Cassandra backup and recovery

This section discusses how to configure data backup and recovery for the Apache Cassandra database ring installed in the Apigee hybrid runtime plane. See also Cassandra datastore.

What you need to know about Cassandra backups

Cassandra is a replicated database that is configured to have at least three copies of your data in each region or data center. Cassandra uses streaming replication and read repairs to maintain the data replicas in each region or data center at any given point.

In hybrid, Cassandra backups are not enabled by default. It's a good practice, however, to enable Cassandra backups in case your data is accidentally deleted.

What is backed up?

The backup configuration described in this topic backs up the following entities:

  • Cassandra schema including the user schema (Apigee keyspace definitions)
  • Cassandra partition token information per node
  • A snapshot of the Cassandra data

Where is backup data stored?

Backed up data is stored in a Google Cloud Storage bucket that you must create. Bucket creation and configuration is covered in this topic.

Scheduling Cassandra backups

Backups are scheduled as cron jobs in the runtime plane. To schedule Cassandra backups:

  1. Run the following create-service-account command to create a Google Cloud service account (SA) with the standard roles/storage.objectAdmin role. This SA role allows you to write backup data to Cloud Storage. Execute the following command in the hybrid installation root directory:
    ./tools/create-service-account apigee-cassandra OUTPUT_DIR
    For example:
    ./tools/create-service-account apigee-cassandra ./service-accounts
    For more information about Google Cloud service accounts, see Creating and managing service accounts.
  2. The create-service-account command saves a JSON file containing the service account private key.

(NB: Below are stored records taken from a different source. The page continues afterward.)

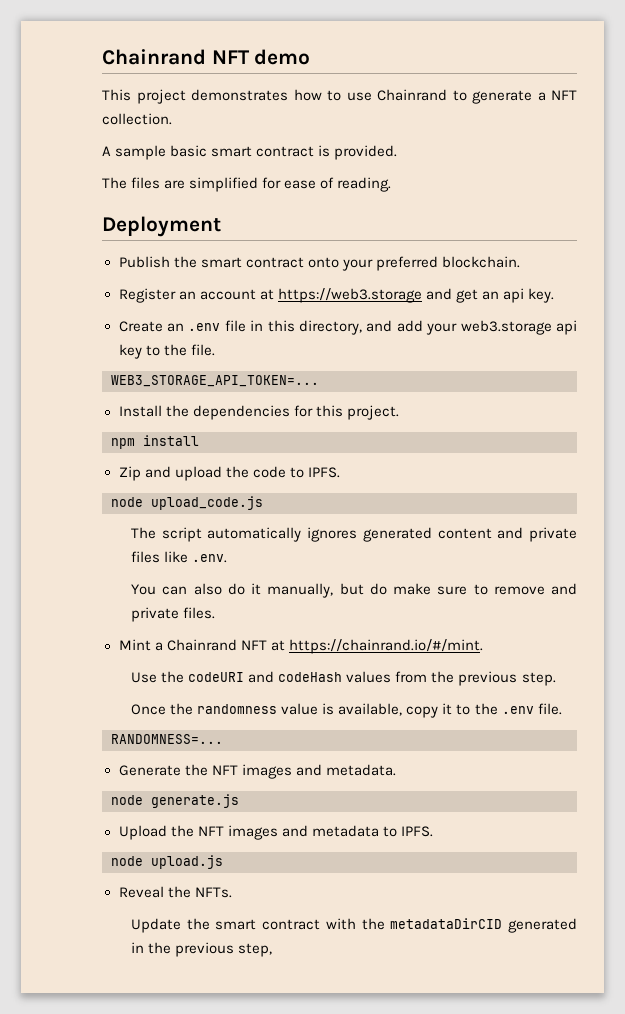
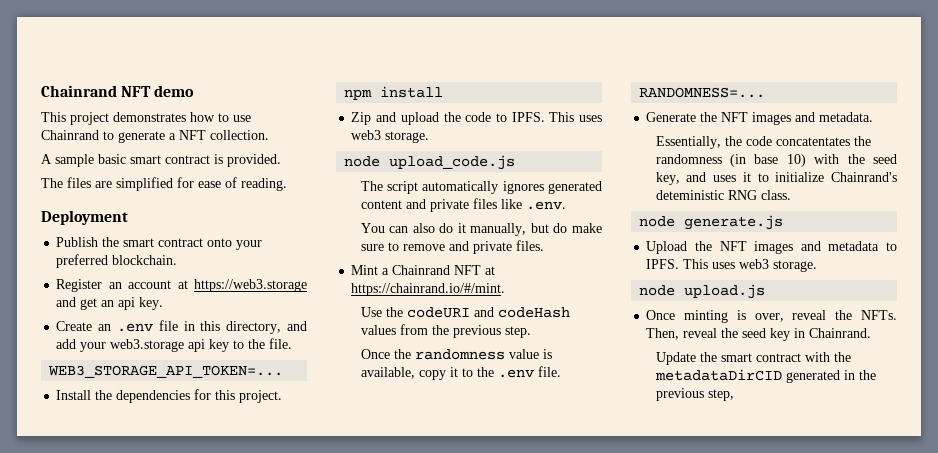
(340, 472) none -> [549,112,602,122] [351,130,430,143] This uses web3 storage.
(396, 770) none -> [655,136,871,149] [655,154,897,167] [655,172,897,185] [655,190,791,200] // Essentially, the code concatentates the randomness (in base 10) with the seed key, and uses it to initialize Chainrand's deteministic RNG class.
[111,855,223,869] [118,886,232,898] // node upload.js // Reveal the NFTs. -> [683,259,818,272] [639,284,766,299] [646,310,897,323] [646,328,872,341] This uses web3 storage. // node upload.js // Once minting is over, reveal the NFTs. Then, reveal the seed key in Chainrand.

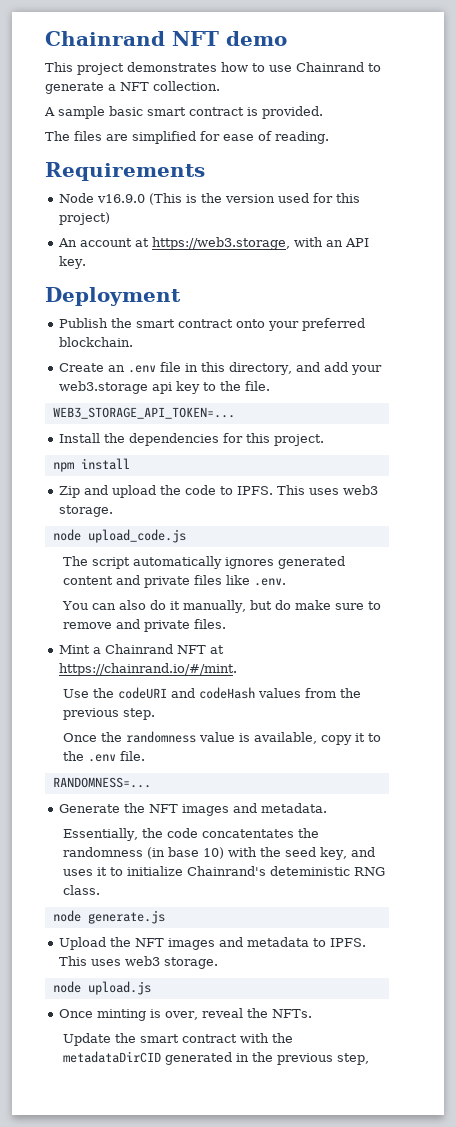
(287, 184) none -> [45,162,205,181] [58,193,360,205] [58,212,110,225] [57,237,369,250] [58,256,86,269] // Requirements // Node v16.9.0 (This is the version used for this project) // An account at https://web3.storage, with an API key.
[56,279,307,292] [56,297,164,310] // Register an account at https://web3.storage and get an api key. -> (133, 342) none
[646,328,872,341] Then, reveal the seed key in Chainrand. -> (312, 1013) none

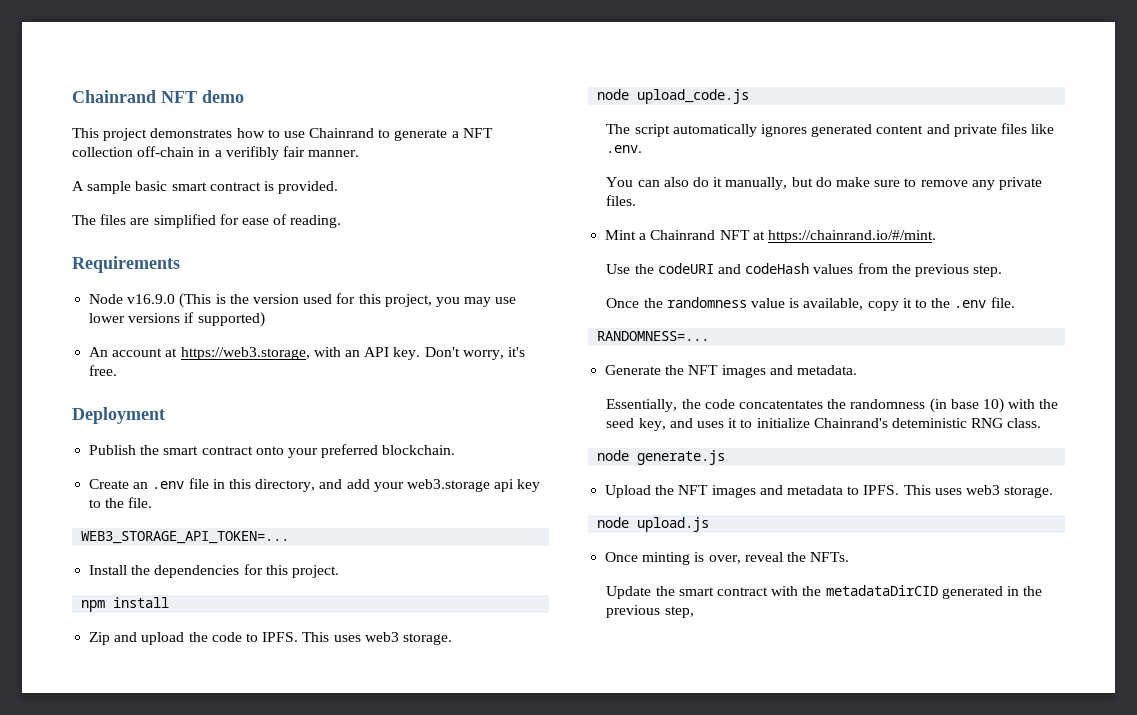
[153,81,220,91] collection. -> [72,146,360,160] collection off-chain in a verifibly fair manner.
[58,212,110,225] project) -> [384,294,517,307] [89,312,265,327] project, you may use lower versions if supported)
(86, 262) none -> [424,347,525,360] [89,365,118,376] Don't worry, it's free.
[115,619,140,629] and -> [971,180,995,190] any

The file is saved in the same directory where the command executes. You will need the path to this file in the following steps.
  3. Create a Cloud Storage bucket. Specify a reasonable data retention policy for the bucket. Apigee recommends a data retention policy of 15 days.
  4. Open your overrides.yaml file.
  5. Add the following cassandra.backup properties to enable backup. Do not remove any of the properties that are already configured.

    Parameters

    cassandra:
      ...
    
      backup:
        enabled: true
        serviceAccountPath: SA_JSON_FILE_PATH
        dbStorageBucket: CLOUD_STORAGE_BUCKET_PATH
        schedule: BACKUP_SCHEDULE_CODE
    
      ...
      

    Example

    ...
    
    cassandra:
      storage:
        type: gcepd
        capacity: 50Gi
        gcepd:
          replicationType: regional-pd
      sslRootCAPath: "/Users/myhome/ssh/cassandra.crt"
      sslCertPath: "/Users/myhome/ssh/cassandra.crt"
      sslKeyPath: "/Users/myhome/ssh/cassandra.key"
      auth:
        default:
          password: "abc123"
        admin:
          password: "abc234"
        ddl:
          password: "abc345"
        dml:
          password: "abc456"
      nodeSelector:
        key: cloud.google.com/gke-nodepool
        value: apigee-data
      backup:
        enabled: true
        serviceAccountPath: "/Users/myhome/.ssh/my_cassandra_backup.json"
        dbStorageBucket: "gs://myname-cassandra-backup"
        schedule: "45 23 * * 6"
    
      ... 
  6. Where:
    Property Description
    backup:enabled Backup is disabled by default. You must set this property to true.
    backup:serviceAccountPath

    SA_JSON_FILE_PATH

    The path on your filesystem to the service account JSON file that was downloaded when you ran ./tools/create-service-account

    backup:dbStorageBucket

    CLOUD_STORAGE_BUCKET_PATH

    The Cloud Storage bucket path in this format: gs://BUCKET_NAME. The gs:// is required.

    backup:schedule

    BACKUP_SCHEDULE_CODE

    The time when the backup starts, specified in standard crontab syntax. Default: 0 2 * * *

  7. Apply the configuration changes to the new cluster. For example:
    ./apigeectl apply -f overrides.yaml

Restoring backups

Restoration takes your data from the backup location and restores the data into a new Cassandra cluster with the same number of nodes. No data is taken from the old Cassandra cluster.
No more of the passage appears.